Um die Altstadt zu beleben, wäre es laut Hornung sinnvoller gewesen, mehr Parkplätze zu schaffen, die an die Größe heutiger Autos angepasst sind. Sein kritisches Fazit: „Wir Geschäftsleute versuchen, die Altstadt am Leben zu erhalten, und die Stadt macht es uns mit diesen Entscheidungen nicht leichter.“

“Es würde mich stören, wenn jemand auf der Straße vor mir fährt.”

Auch Ayten Pinto, Geschäftsführerin des Brautmodengeschäftes Eternity nahe der Martin-Huber-Treppe, spricht sich dafür aus, die Verkehrssituation in der Altstadt “am besten so zu lassen”. Seit rund 16 Jahren führt er sein Unternehmen in Dachau. Den Pendlerverkehr in der Altstadt empfindet er nicht als störend – im Gegenteil: „Hier sollten mehr Autos fahren“, sagt er, denn aus Autofahrern können auch Spontankunden werden, die bei ihm zum Beispiel Wäsche kaufen. Auch für die 20-km/h-Vorschrift zeigt er kein Verständnis: “Es würde mich stören, wenn jemand im Schneckentempo vor mir fahren würde.” Wie Edith Hornung sieht Pinto die Parkplatzsituation in der Altstadt als drängenderes Problem, das die Stadt endlich angehen sollte: “Das Parkhaus ist immer voll.”

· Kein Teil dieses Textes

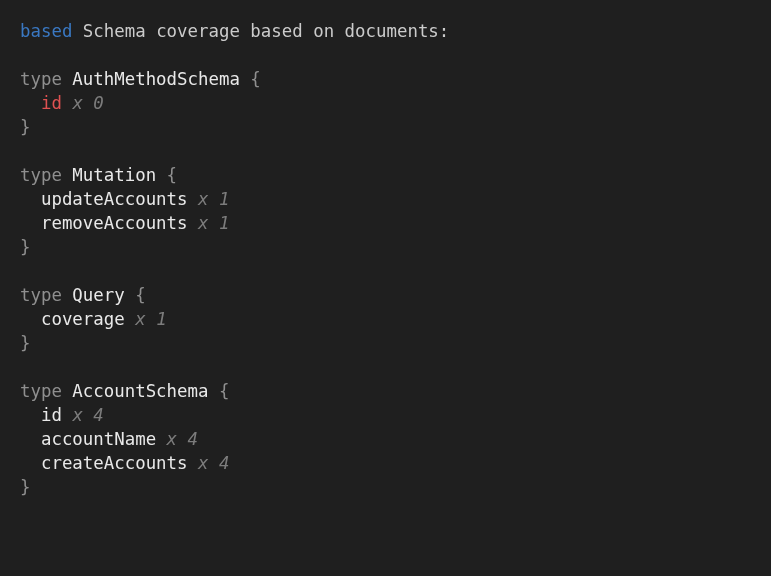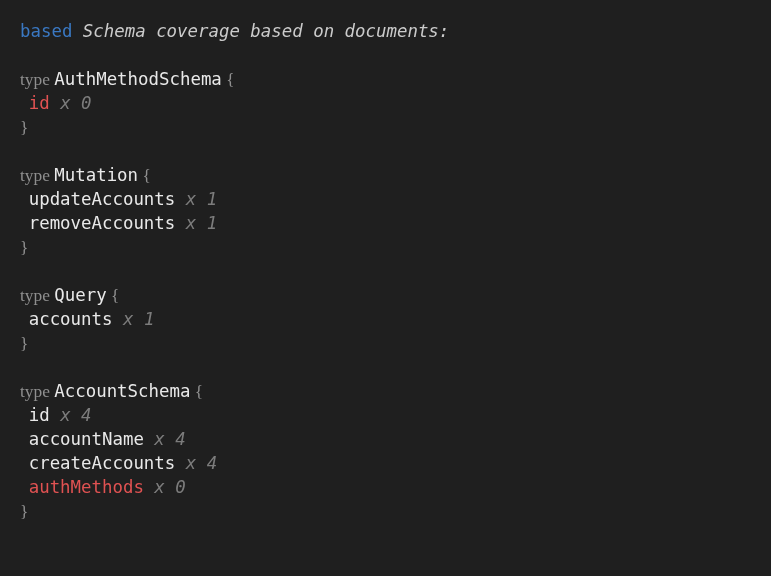--- a/index.html
+++ b/index.html
@@ -16,23 +16,23 @@
     line-height: 24px;
   }
   .terminal {
     padding: 19px 20px 0 20px;
   }
   .line {
     white-space: pre;
     height: 24px;
   }
   .c-info  { color: var(--c-info, #3a78c2); }
-  .c-text  { color: var(--c-text, #cbcbcb); font-style: italic; }
+  .c-text  { color: var(--c-text, #cbcbcb); }
   .c-bold  { color: var(--c-emph, #e9e9e9); font-weight: normal; }
-  .c-punct { color: var(--c-punct, #8f8f8f); font-family: Liberation Serif, serif; }
+  .c-punct { color: var(--c-punct, #8f8f8f); }
   .c-count { color: var(--c-count, #7c7c7c); font-style: italic; }
   .c-red   { color: var(--c-red, #e05252); }
 </style>
 </head>
 <body>
 
 <div class="terminal">
   <div class="line"><span class="c-info">based</span><span> </span><span class="c-text">Schema coverage based on documents:</span></div>
   <div id="blocks">
       <div>
@@ -44,26 +44,25 @@
       <div>
         <div class="line"></div>
         <div class="line"><span class="c-punct">type </span><span class="c-bold">Mutation</span><span class="c-punct"> {</span></div>
         <div class="line"><span class="c-punct">  </span><span class="c-bold">updateAccounts</span><span class="c-count"> x 1</span></div>
         <div class="line"><span class="c-punct">  </span><span class="c-bold">removeAccounts</span><span class="c-count"> x 1</span></div>
         <div class="line"><span class="c-punct">}</span></div>
       </div>
       <div>
         <div class="line"></div>
         <div class="line"><span class="c-punct">type </span><span class="c-bold">Query</span><span class="c-punct"> {</span></div>
-        <div class="line"><span class="c-punct">  </span><span class="c-bold">accounts</span><span class="c-count"> x 1</span></div>
+        <div class="line"><span class="c-punct">  </span><span class="c-bold">coverage</span><span class="c-count"> x 1</span></div>
         <div class="line"><span class="c-punct">}</span></div>
       </div>
       <div>
         <div class="line"></div>
         <div class="line"><span class="c-punct">type </span><span class="c-bold">AccountSchema</span><span class="c-punct"> {</span></div>
         <div class="line"><span class="c-punct">  </span><span class="c-bold">id</span><span class="c-count"> x 4</span></div>
         <div class="line"><span class="c-punct">  </span><span class="c-bold">accountName</span><span class="c-count"> x 4</span></div>
         <div class="line"><span class="c-punct">  </span><span class="c-bold">createAccounts</span><span class="c-count"> x 4</span></div>
-        <div class="line"><span class="c-punct">  </span><span class="c-bold c-red">authMethods</span><span class="c-count"> x 0</span></div>
         <div class="line"><span class="c-punct">}</span></div>
       </div>
     </div>
 </div>
 
 </body></html>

Thomas Ramsauer, Geschäftsführer der Kulturschranne, meint, die Stadt hätte vor einer solchen Entscheidung die Geschäftsleute der Altstadt fragen müssen. Schließlich haben sich seine Gäste noch nie darüber beschwert, von vorbeifahrenden Autos gestört zu werden. Er bezweifelt auch, dass der Autolärm in der Altstadt wirklich abnimmt, wenn die Geschwindigkeitsbegrenzung nur noch Tempo 20 statt Tempo 30 beträgt: “Haben Sie vorher ermittelt, wie sich das auf den Lärmpegel auswirkt?” er fragt. Ramsauer steht auch Pendlern, die über Karlsberg nach München reisen, positiv gegenüber und erklärt mit dem Beispiel warum: „Wenn man jeden Tag am Weihnachtsmarkt vorbeifährt, denkt man manchmal daran, dorthin zu fahren.“

Die Altstadt sei ohnehin längst autofrei, sagt Ramsauer: „Hier sind sowieso kaum Menschen.“ Seine Forderung ist daher eindeutig: „Die Altstadt soll mit immer mehr Geschäften belebt werden“, und fügt hinzu: „Wenn mehr Beschränkungen verhängt werden, wäre es eigentlich das Gegenteil.“

Wann die 20-km/h-Zone und das Rechtsabbiegeverbot in Kraft treten, steht laut Stadt noch nicht fest, das Amt arbeitet derzeit an der verkehrsrechtlichen Ausgestaltung.